Garden Grove, California
Stats: 2,365 H, 185 HR, 1,231 R, 1,003 RBI, 236 SB, .285/.352/.415, 110 OPS+, 70.6 WAR
Accolades: 1984 World Series Champion, WS MVP, 3x Silver Slugger, 4x Gold Glove, 6x All-Star, 2018 Baseball Hall of Fame Inductee
The six-time All-Star shortstop was the face of the Detroit Tigers for 20 seasons. Alan Trammell earned his All-Star selection in 1980, where he hit .300 for the first time as he won his first of four Gold Glove Awards.
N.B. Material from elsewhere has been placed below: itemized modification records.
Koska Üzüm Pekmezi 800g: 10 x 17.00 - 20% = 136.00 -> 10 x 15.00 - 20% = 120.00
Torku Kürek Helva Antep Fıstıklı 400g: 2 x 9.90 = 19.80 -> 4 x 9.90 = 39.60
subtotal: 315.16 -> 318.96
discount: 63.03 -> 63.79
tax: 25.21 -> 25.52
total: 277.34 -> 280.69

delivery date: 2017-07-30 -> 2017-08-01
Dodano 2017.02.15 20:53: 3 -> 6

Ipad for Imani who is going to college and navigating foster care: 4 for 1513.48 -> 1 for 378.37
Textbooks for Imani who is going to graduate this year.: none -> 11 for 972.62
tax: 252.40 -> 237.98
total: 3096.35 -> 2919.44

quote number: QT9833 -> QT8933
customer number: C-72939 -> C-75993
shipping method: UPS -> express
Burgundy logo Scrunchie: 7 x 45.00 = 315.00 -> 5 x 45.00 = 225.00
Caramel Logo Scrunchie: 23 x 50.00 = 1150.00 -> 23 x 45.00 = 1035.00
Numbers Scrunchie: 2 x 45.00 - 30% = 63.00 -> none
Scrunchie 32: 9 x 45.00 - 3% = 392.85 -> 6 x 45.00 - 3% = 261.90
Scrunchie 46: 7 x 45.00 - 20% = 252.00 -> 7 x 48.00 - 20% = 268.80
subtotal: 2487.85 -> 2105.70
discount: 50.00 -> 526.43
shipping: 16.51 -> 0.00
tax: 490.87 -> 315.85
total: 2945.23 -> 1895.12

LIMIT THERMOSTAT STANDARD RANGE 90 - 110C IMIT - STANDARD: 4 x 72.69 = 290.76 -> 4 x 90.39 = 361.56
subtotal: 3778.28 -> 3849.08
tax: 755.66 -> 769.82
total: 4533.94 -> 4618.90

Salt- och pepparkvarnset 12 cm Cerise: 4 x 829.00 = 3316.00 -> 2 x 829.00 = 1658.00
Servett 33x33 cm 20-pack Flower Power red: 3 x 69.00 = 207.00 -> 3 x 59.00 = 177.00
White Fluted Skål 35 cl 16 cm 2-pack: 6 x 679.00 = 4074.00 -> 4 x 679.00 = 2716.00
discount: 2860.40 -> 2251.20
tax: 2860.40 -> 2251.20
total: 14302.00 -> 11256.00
In 1983, he won the Comeback Player of the Year. He hit .319 with 14 home runs, 66 RBI, and 30 stolen bases. The following season, Trammell and his Tigers teammates enjoyed a championship-winning season. Trammell hit .450 against his hometown San Diego Padres while being named World Series MVP.
Los Angeles, California
Stats: 3,141 H, 135 HR, 1,383 R, 1,138 RBI, 319 SB, .338/.388/.459, 132 OPS+, 69.2 WAR
Accolades: 5x Gold Glove, 7x Silver Slugger, 8x NL Batting Title, 15x All-Star, 2007 Baseball Hall of Fame Inductee
A five-time Gold Award winner in right field, “Mr.Padre” spent his entire career in San Diego. Gwynn never won an MVP award or a World Series but became of the best contact hitters in the game. He hit above .300 every year except for his rookie season. In 1997, Gwynn tied Honus Wagner for eight batting crowns in NL history. Gwynn is a 15-time All-Star, seven-time Silver Slugger Award winner and a five-time Gold Glove Award winner.
Culver City, California
Stats: 2,092 H, 324 HR, 1,025 R, 1,225 RBI, 39 SB, .262/.335/.439, 115 OPS+, 70.1 WAR
Accolades: 2x ASG MVP, 3x Gold Glove, 5x Silver Slugger, 11x All-Star, 1986 World Series Champion, 2003 Baseball Hall of Fame Inductee
Gary Carter was nothing but a resilient backstop for the Montreal Expos, New York Mets, San Francisco Giants, and Los Angeles Dodgers. He set the record for fewest past balls in 1978 as he paced all NL catchers in putouts, assists, double players, and caught stealing. He ranks second in JAWS for catchers as he’s behind only Johnny Bench, and Carter is the Expos all-time leader in WAR. Carter earned All-Star honors in each of his final six years in Montreal before being traded to New York.
CF, 1936-1942, 1946-1951
Stats: 2,214 H, 361 HR, 1,390 R, 1,537 RBI, 30 SB, .325/.398/.579, 155 OPS+, 79.1 WAR
Accolades: ML PoY, 2x AL Batting Title, 3x AL MVP, 9x World Series Champion, 13x All-Star, 1955 Baseball Hall of Fame Inductee
On the field, Joe DiMaggio could do it all. He could hit for average and power while patrolling center field for the Yankees. Of course, mentioning DiMaggio means one notable moment of his career, his 56-game hitting streak in 1941. But, in 1933, he put together the same streak while playing for the San Francisco Seals of the Pacific Coast League. As an 18-year-old, he put up a 61-game hitting streak, accumulating 259 hits in just his second professional season. At the time of his retirement after the 1951 season, he ranked fifth with 361 home runs and sixth with a .579 slugging percentage. “Joltin’ Joe” helped New York win nine World Series championships as he was a three-time MVP and 13-time All-Star.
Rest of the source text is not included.